En Afrique du sud, la page de l’apartheid est loin d’être tournée. Tout juste auréolée d’un nouveau titre de Championne du Monde, l’équipe nationale de rugby est au centre d’une polémique. Ou plutôt le célèbre logo qui orne ses maillots vert et or : une petite antilope (springbok), symbole fort de l’apartheid.
Durant l’apartheid, le springbok était l’emblème de toutes les équipes nationales de l’Afrique de Sud. A partir de 1992, la fleur nationale, la protea, vient remplacer l’antilope sur le maillot des équipes. Le rugby est le seul sport à conserver l’animal sur ses tenues. En 1995, l’équipe des Sprinboks remporte chez elle la coupe du Monde de rugby et Nelson Mandela, fièrement vêtu du maillot du XV d’Afrique du Sud, remet la coupe au capitaine (blanc) François Piennar. Sur fond de slogan « une équipe, une nation », cette victoire sonne alors comme la réconciliation d’une nation déchirée. A l’époque, l’équipe ne compte qu’un seul joueur noir dans ses rangs et n’est pas du tout représentative de la société post-apartheid. Sur 48 millions d’habitants, seul 8 millions sont blancs. Le rugby, sport des blancs par excellence en Afrique du Sud, représente l’un des derniers bastions de l’apartheid.

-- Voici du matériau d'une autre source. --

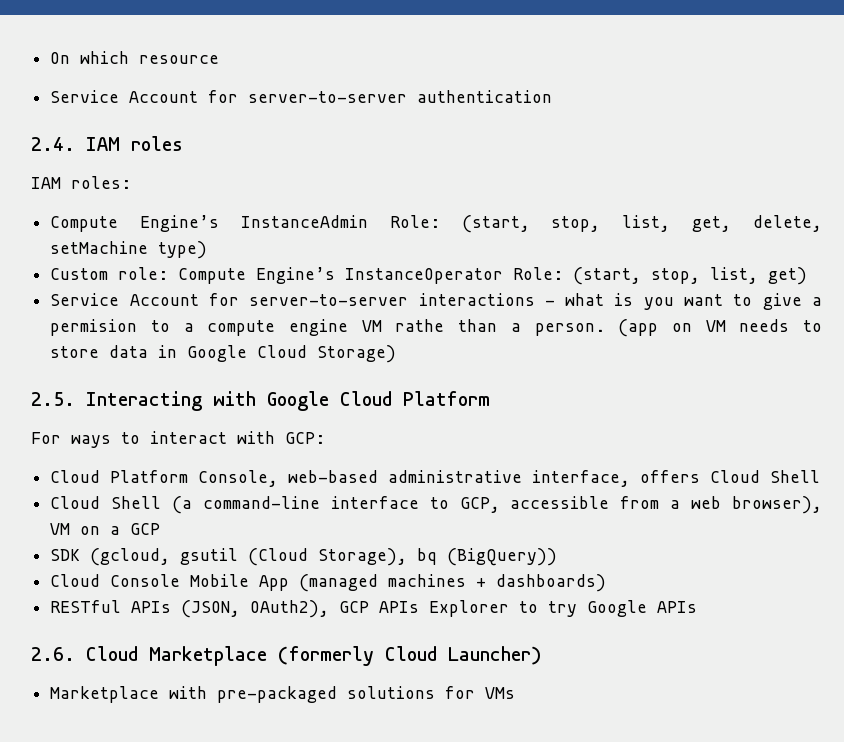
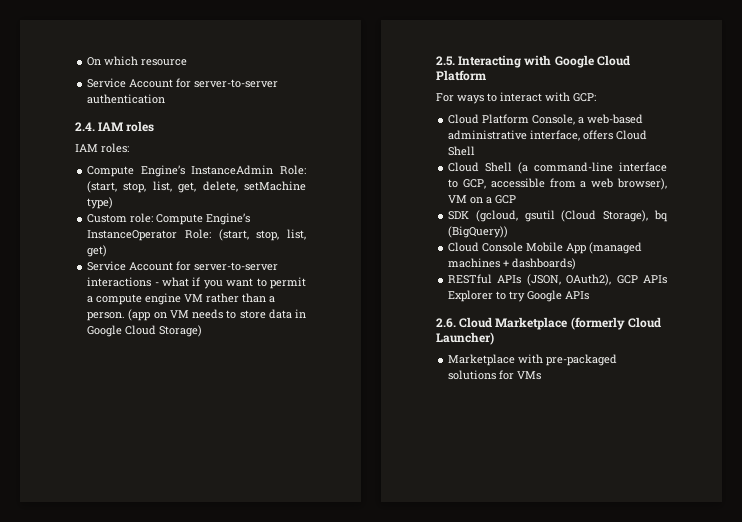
[614,293,634,306] is -> [192,277,201,286] if
[762,293,822,310] [50,319,170,336] give a permision to -> [270,277,306,289] permit
[395,319,445,332] rathe -> [206,293,240,303] rather
(279, 478) none -> [578,117,585,124] a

Il se trouve ainsi souvent au centre de polémiques plus politiques que sportives.
Les effets de l’apartheid encore présents
Avant la dernière coupe du monde, la préparation de l’équipe nationale a été perturbée par la question de savoir s’il fallait emmener la meilleure équipe possible pour gagner la compétition ou bien l’équipe la plus représentative de la nouvelle société ? Le rugby reste encore un sport de riches auquel les noirs ont difficilement accès. Les effets de l’apartheid se font toujours ressentir. Sam Ramsamy, actuel représentant de l’Afrique du Sud au Comité Exécutif du CIO, estime que «le milieu du rugby apparait toujours comme des plus conservateurs, maintenant son sport dans un exercice racial inégalitaire». En effet, les écoles à majorité noire ne possèdent pas de terrains de rugby, freinant ainsi l’accession de ceux-ci au plus haut niveau. La plupart des joueurs professionnels sont issus de vieilles écoles prestigieuses. En 2006, Zola Yeye, devient le premier manager noir des Springboks. Il déplore que la composition actuelle de l’équipe soit « l’héritage direct de 50 ans de régime discriminatoire ». Sur les trente boks victorieux en France en octobre 2007, seuls six étaient noirs ou métis.
Discrimination positive
Face à cela, le gouvernement s’impatiente. Faisant la part belle à toutes les polémiques, il va jusqu’à imposer des quotas de joueurs noirs dans les équipes régionales et nationales et menace également de changer le nom des Springboks pour celui des Proteas. L’objectif étant d’arriver à une équipe nationale aux deux-tiers noire d’ici 2009. Ceci implique plusieurs questions. Tout d’abord, la discrimination positive est-elle la solution au problème ? Pour Russell Carelse, manager de l’académie de Rugby de Stellenbosh, « le gouvernement concentre trop son attention sur les équipes professionnelles au détriment d’une politique de terrain à même d’apporter de réels débouchés à des joueurs noirs ». La solution serait d’initier les enfants au rugby dès le plus jeune âge. Pour cela, il faut doter les écoles d’infrastructures de qualité afin que tout le monde soit sur un pied d’égalité.
L’autre question est économique. La « marque » Springbok génère chaque année plus de 12 millions de dollars. Une somme non négligeable, lorsque l’on sait que le rugby en Afrique du Sud, comme dans beaucoup de pays, a besoin d’argent. S’il faut régler le problème à la source, le gouvernement aura besoin de moyens.
Un rugby au centre de toutes les tensions entre noirs et blancs, une antilope qui pourrait bien se sauver du maillot, mais deux titres de champion du monde en aucun cas usurpés.